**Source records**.
....
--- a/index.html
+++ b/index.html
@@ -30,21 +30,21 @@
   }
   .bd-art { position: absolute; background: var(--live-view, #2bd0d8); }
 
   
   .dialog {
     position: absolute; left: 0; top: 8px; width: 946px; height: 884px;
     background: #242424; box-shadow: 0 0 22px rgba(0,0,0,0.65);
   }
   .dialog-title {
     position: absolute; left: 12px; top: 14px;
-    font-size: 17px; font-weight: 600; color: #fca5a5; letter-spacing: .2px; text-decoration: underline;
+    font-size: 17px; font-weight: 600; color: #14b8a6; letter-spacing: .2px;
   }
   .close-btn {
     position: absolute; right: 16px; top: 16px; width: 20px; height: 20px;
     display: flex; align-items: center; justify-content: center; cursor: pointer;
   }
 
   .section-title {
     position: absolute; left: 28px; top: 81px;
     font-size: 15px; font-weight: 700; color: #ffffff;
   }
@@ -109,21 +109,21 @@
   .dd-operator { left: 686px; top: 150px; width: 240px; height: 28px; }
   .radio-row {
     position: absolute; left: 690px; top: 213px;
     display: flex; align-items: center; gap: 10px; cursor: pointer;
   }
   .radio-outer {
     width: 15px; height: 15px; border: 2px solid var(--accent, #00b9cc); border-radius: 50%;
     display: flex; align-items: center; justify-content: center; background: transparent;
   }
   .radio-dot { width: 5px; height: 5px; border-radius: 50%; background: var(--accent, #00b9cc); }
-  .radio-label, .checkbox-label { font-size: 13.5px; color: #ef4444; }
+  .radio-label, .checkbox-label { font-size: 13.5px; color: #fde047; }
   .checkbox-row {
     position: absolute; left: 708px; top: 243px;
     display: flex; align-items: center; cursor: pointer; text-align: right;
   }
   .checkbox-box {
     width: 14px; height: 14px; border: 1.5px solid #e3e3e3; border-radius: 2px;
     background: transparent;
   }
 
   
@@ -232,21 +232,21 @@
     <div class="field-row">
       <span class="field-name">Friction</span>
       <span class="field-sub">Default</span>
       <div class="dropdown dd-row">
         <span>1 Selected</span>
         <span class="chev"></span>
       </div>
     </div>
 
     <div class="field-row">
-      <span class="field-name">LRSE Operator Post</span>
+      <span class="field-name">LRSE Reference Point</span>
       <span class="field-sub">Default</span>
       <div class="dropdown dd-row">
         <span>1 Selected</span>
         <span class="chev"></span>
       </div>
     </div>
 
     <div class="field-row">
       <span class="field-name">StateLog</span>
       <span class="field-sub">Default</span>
....
**Directions for this task**. Word for word, restate the lines of the data above that fall between the line holding "background: #242424; box-shadow: 0" and the line holding "-109,21 +109,21 @@", inclusive, and no other lines.

**Exercise result**.
     background: #242424; box-shadow: 0 0 22px rgba(0,0,0,0.65);
   }
   .dialog-title {
     position: absolute; left: 12px; top: 14px;
-    font-size: 17px; font-weight: 600; color: #fca5a5; letter-spacing: .2px; text-decoration: underline;
+    font-size: 17px; font-weight: 600; color: #14b8a6; letter-spacing: .2px;
   }
   .close-btn {
     position: absolute; right: 16px; top: 16px; width: 20px; height: 20px;
     display: flex; align-items: center; justify-content: center; cursor: pointer;
   }
 
   .section-title {
     position: absolute; left: 28px; top: 81px;
     font-size: 15px; font-weight: 700; color: #ffffff;
   }
@@ -109,21 +109,21 @@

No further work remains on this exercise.